WHAT IS EXPECTED: Copy verbatim the block of lines in the entries below whose first line contains "Cervera de Pisuerga" and whose last line contains "Boadilla Fuente San Esteban | Límite: 18". Leave out all other lines.

-- DATA TO PROCESS follows --

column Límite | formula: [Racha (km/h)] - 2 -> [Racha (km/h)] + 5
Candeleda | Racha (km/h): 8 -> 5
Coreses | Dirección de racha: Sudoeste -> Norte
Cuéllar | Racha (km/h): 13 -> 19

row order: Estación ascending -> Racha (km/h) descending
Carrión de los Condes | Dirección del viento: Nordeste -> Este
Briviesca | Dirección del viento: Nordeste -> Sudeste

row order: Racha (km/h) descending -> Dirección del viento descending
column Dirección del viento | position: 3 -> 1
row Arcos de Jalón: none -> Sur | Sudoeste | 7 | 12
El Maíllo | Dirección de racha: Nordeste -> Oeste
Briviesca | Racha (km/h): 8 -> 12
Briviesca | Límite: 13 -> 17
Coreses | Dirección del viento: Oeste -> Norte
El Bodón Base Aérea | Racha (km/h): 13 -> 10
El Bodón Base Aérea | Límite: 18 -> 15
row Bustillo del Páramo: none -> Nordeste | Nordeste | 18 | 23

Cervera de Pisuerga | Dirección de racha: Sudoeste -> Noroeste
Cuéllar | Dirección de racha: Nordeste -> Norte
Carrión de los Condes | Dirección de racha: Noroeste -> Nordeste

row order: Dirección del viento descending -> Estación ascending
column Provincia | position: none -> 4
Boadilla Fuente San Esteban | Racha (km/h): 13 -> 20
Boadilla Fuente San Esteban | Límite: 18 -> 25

-- DATA TO PROCESS concluded --
-- DATA TO PROCESS follows --

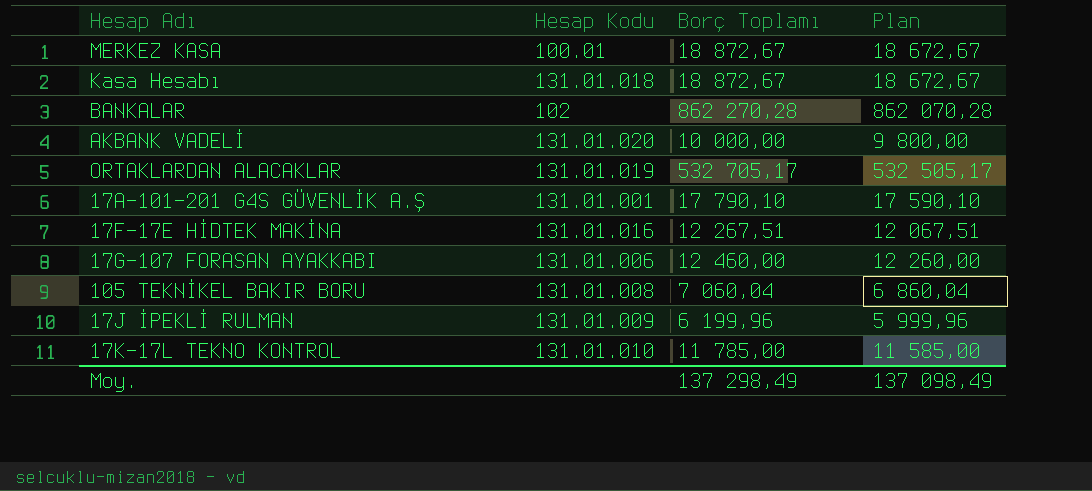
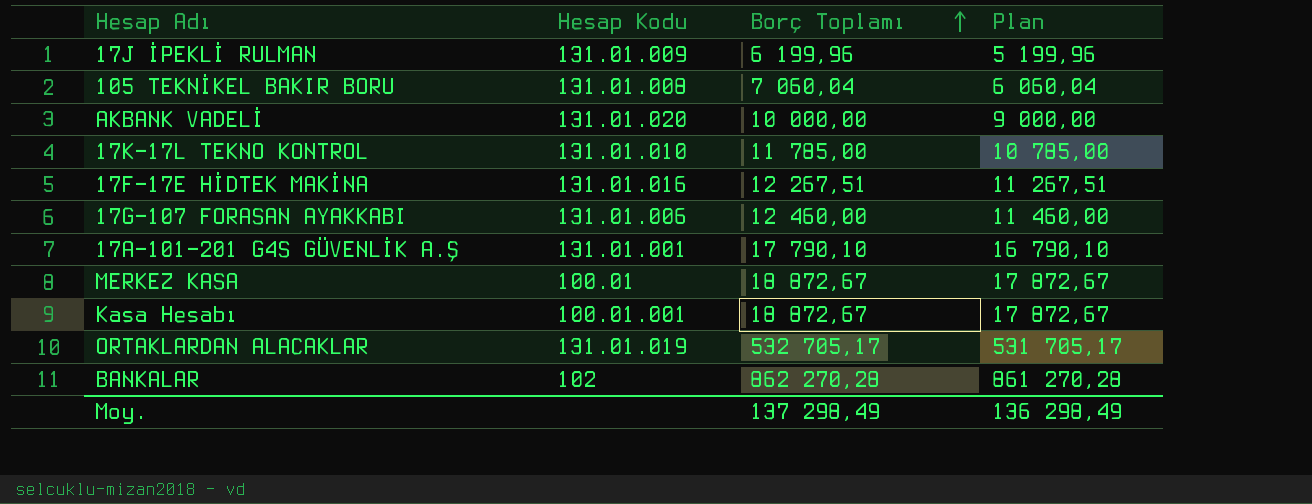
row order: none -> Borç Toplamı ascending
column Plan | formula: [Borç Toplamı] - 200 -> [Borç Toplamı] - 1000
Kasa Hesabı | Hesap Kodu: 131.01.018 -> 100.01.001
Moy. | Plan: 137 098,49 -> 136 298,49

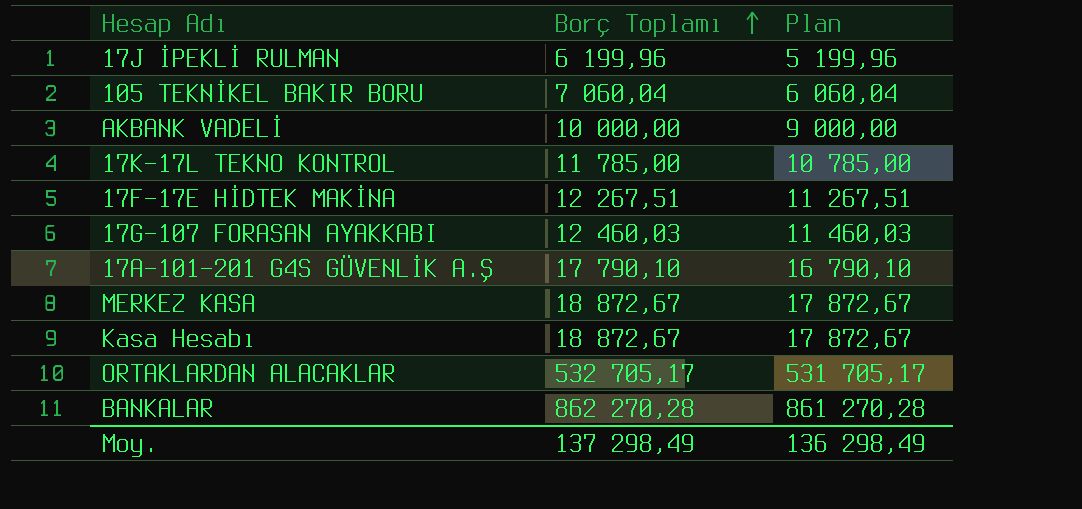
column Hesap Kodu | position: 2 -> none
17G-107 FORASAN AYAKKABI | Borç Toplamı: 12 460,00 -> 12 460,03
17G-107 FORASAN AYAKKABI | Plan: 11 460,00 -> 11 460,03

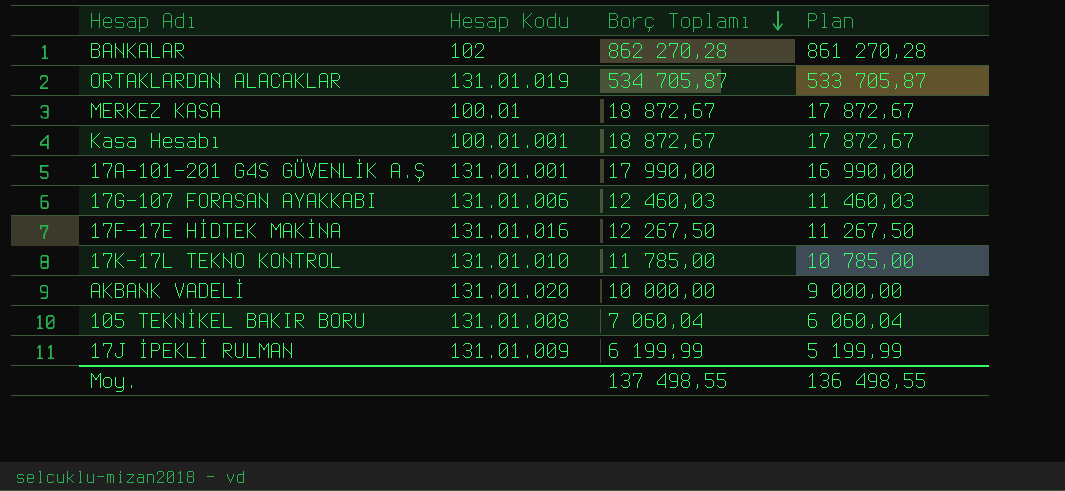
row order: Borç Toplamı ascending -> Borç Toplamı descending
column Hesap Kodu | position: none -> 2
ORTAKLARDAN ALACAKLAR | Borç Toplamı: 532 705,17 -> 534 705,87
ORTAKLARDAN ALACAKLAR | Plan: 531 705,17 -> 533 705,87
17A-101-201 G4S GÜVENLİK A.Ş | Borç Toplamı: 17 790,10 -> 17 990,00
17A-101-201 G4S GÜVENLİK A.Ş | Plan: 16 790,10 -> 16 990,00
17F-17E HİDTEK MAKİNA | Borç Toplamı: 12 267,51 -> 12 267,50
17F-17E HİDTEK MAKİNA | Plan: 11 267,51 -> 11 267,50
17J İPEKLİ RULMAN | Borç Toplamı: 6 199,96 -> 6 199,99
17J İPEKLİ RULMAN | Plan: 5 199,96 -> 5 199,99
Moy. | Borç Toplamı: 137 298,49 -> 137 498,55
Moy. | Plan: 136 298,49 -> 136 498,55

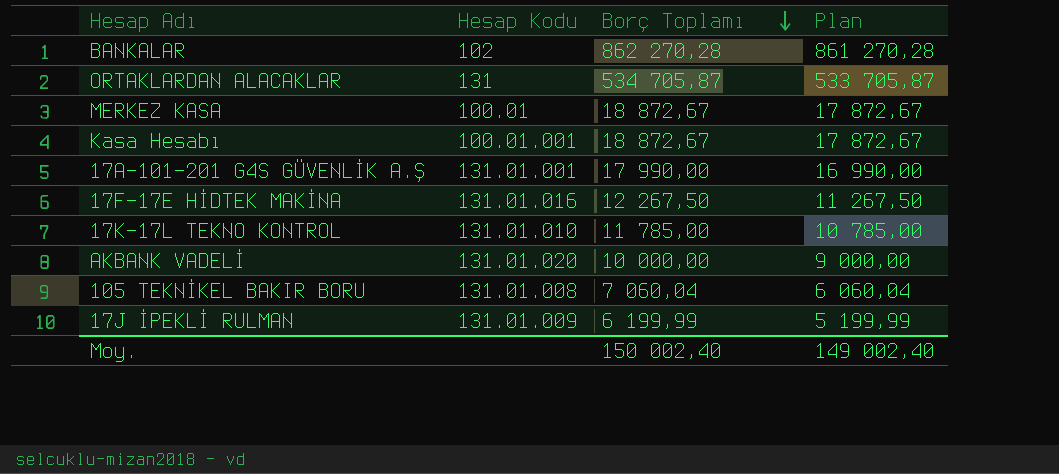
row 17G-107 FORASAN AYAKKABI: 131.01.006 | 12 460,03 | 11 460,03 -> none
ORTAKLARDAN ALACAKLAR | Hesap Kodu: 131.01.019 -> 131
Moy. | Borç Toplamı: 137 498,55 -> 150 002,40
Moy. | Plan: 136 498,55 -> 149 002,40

-- DATA TO PROCESS concluded --

EXPECTED OUTPUT:
Cervera de Pisuerga | Dirección de racha: Sudoeste -> Noroeste
Cuéllar | Dirección de racha: Nordeste -> Norte
Carrión de los Condes | Dirección de racha: Noroeste -> Nordeste

row order: Dirección del viento descending -> Estación ascending
column Provincia | position: none -> 4
Boadilla Fuente San Esteban | Racha (km/h): 13 -> 20
Boadilla Fuente San Esteban | Límite: 18 -> 25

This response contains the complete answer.